What to work on → How many lines below contain the word "sizing"? Answer with that number alone.

=== Section Start ===

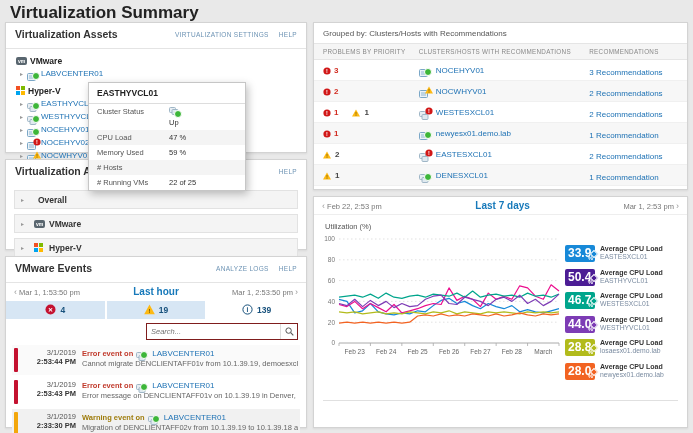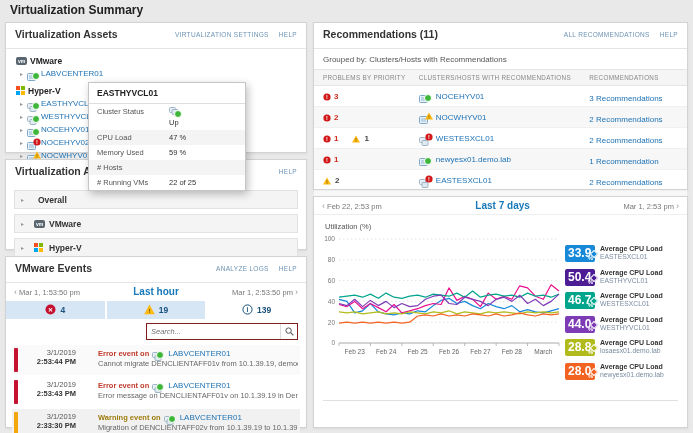--- a/index.html
+++ b/index.html
@@ -1,17 +1,17 @@
 <!DOCTYPE html>
 <html><head>
 <meta charset="utf-8">
 <style>
   html,body{margin:0;padding:0;background:#e9e9e9;font-family:"Liberation Sans",sans-serif;}
   #app{position:relative;width:693px;height:433px;background:#e9e9e9;overflow:hidden;}
-  .page-title{position:absolute;top:3px;left:10px;font-size:12px;font-weight:bold;color:#222;}
+  .page-title{position:absolute;top:3px;left:10px;font-size:17px;font-weight:bold;color:#222;}
   .panel{position:absolute;background:#fff;border:1px solid #d3d3d3;box-shadow:0 1px 2px rgba(0,0,0,.07);box-sizing:border-box;}
   .panel-hd{display:flex;justify-content:space-between;align-items:center;padding:5px 9px 8px 9px;border-bottom:1px solid #e4e4e4;}
   .panel-title{font-size:10.5px;font-weight:bold;color:#333;white-space:nowrap;overflow:hidden;}
   .hd-links{font-size:6.5px;color:#6d93b4;letter-spacing:.3px;white-space:nowrap;}
   .hd-links span{margin-left:8px;cursor:pointer;}
   
   #asset-tree{padding:5px 8px 2px 8px;}
   .tree-group{display:flex;align-items:center;height:13px;margin-left:2px;}
   .tree-group .g-label{font-size:8.5px;font-weight:bold;color:#222;margin-left:3px;}
   .tree-item{display:flex;align-items:center;height:13px;margin-left:6px;}
@@ -43,21 +43,21 @@
   .search-box input{flex:1;border:none;outline:none;font-size:7.5px;font-style:italic;color:#555;padding:0 4px;font-family:"Liberation Sans",sans-serif;background:transparent;}
   .search-mag{width:16px;border-left:1px solid #ddd;display:flex;align-items:center;justify-content:center;cursor:pointer;}
   #ev-list{padding:2px 6px 0 6px;}
   .ev-row{display:flex;align-items:stretch;height:30px;margin-bottom:2px;padding:3px 2px;box-sizing:border-box;}
   .ev-bar{width:4px;border-radius:1px;margin-right:6px;flex:0 0 auto;}
   .ev-bar.error{background:#c41230;}
   .ev-bar.warning{background:#f3a70c;}
   .ev-dt{width:52px;text-align:right;margin-right:6px;flex:0 0 auto;}
   .ev-date{font-size:7.5px;color:#555;}
   .ev-time{font-size:7.5px;font-weight:bold;color:#333;}
-  .ev-txt{flex:1;overflow:hidden;margin-left:16px;}
+  .ev-txt{flex:1;overflow:hidden;}
   .ev-line1{display:flex;align-items:center;gap:3px;white-space:nowrap;}
   .ev-kind{font-size:7.5px;font-weight:bold;}
   .ev-kind.error{color:#c0392b;}
   .ev-kind.warning{color:#9e7c0c;}
   .ev-detail{font-size:7.5px;color:#666;white-space:nowrap;overflow:hidden;margin-top:1px;}
   
   .grouped-by{font-size:8px;color:#555;padding:6px 9px 5px 9px;}
   .rec-thead{display:flex;background:#f5f5f5;border-top:1px solid #e5e5e5;border-bottom:1px solid #e5e5e5;padding:4px 9px;}
   .rec-th{font-size:6.3px;color:#888;letter-spacing:.3px;}
   .rec-row{display:flex;align-items:center;padding:0 9px;height:20px;border-bottom:1px solid #f0f0f0;}
@@ -318,27 +318,20 @@
                 </svg><span class="dot up"></span></span>
               <a class="blue-link">LABVCENTER01</a>
             </div>
             <div class="ev-detail">Migration of DENCLIENTAFF02v from 10.1.39.19 to 10.1.39.18 and re</div>
           </div>
         </div>
       </div>
   </section>
 
   <section class="panel" style="left:313px;top:22px;width:375px;height:168px;">
-    <div class="panel-hd">
-      <div class="panel-title">Recommendations (11)</div>
-      <div class="hd-links">
-        <span>ALL RECOMMENDATIONS</span>
-        <span>HELP</span>
-      </div>
-    </div>
     <div class="grouped-by">Grouped by: Clusters/Hosts with Recommendations</div>
     <div class="rec-thead" id="rec-thead">
         <div class="rec-th" style="width: 27%;">PROBLEMS BY PRIORITY</div>
         <div class="rec-th" style="width: 48%;">CLUSTERS/HOSTS WITH RECOMMENDATIONS</div>
         <div class="rec-th" style="width: 25%;">RECOMMENDATIONS</div>
       </div>
     <div id="rec-rows">
         <div class="rec-row">
           <div class="c-prio">
             <span><svg width="8" height="8" viewBox="0 0 8 8">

=== Section End ===

Answer for the task → 2